• Assigned task: Those lines of the data that hold the word "documentation" are to be copied out.

• Saved entries:
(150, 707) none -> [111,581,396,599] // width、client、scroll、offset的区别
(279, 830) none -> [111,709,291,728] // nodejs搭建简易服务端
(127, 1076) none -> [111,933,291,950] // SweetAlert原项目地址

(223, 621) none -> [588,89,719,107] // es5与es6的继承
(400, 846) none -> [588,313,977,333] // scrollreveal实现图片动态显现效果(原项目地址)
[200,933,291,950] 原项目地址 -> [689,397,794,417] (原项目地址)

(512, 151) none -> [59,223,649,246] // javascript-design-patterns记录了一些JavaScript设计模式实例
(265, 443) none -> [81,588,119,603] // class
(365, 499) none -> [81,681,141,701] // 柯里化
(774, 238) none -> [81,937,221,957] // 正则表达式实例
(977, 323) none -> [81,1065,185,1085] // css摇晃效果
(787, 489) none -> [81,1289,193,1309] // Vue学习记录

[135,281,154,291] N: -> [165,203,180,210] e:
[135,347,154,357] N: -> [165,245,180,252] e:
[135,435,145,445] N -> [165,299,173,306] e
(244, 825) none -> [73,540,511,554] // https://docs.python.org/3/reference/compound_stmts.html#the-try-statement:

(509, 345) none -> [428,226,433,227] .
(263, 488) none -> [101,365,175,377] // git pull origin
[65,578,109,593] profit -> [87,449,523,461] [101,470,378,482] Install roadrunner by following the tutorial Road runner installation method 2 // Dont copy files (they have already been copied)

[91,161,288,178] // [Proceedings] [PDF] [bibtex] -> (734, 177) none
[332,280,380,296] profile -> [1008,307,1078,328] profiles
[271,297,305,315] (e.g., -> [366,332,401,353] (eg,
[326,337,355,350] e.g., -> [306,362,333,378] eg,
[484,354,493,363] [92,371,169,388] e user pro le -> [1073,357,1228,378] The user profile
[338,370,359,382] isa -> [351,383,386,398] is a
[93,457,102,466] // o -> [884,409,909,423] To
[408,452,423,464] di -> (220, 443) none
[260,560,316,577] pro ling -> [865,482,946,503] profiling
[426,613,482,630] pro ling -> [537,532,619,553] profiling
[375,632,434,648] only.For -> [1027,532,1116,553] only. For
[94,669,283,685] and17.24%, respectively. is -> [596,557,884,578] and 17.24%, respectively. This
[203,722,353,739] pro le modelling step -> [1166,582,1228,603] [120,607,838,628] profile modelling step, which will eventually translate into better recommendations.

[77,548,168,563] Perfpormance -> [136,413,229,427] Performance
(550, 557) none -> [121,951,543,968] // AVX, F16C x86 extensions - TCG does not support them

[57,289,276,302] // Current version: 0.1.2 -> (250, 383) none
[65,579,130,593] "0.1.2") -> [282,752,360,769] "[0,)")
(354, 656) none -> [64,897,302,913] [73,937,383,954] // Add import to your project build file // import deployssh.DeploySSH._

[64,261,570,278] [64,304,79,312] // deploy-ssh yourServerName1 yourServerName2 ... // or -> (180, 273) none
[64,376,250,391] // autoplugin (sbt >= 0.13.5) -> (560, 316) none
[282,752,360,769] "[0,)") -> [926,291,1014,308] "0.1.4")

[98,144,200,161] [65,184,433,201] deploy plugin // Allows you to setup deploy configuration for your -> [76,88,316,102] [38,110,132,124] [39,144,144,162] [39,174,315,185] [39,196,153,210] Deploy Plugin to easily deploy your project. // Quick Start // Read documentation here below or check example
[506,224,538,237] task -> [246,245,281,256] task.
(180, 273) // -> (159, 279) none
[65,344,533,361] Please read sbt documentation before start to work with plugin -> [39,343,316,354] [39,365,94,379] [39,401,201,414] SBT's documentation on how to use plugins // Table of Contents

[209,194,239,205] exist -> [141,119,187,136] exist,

• Solution for this task:
[98,144,200,161] [65,184,433,201] deploy plugin // Allows you to setup deploy configuration for your -> [76,88,316,102] [38,110,132,124] [39,144,144,162] [39,174,315,185] [39,196,153,210] Deploy Plugin to easily deploy your project. // Quick Start // Read documentation here below or check example
[65,344,533,361] Please read sbt documentation before start to work with plugin -> [39,343,316,354] [39,365,94,379] [39,401,201,414] SBT's documentation on how to use plugins // Table of Contents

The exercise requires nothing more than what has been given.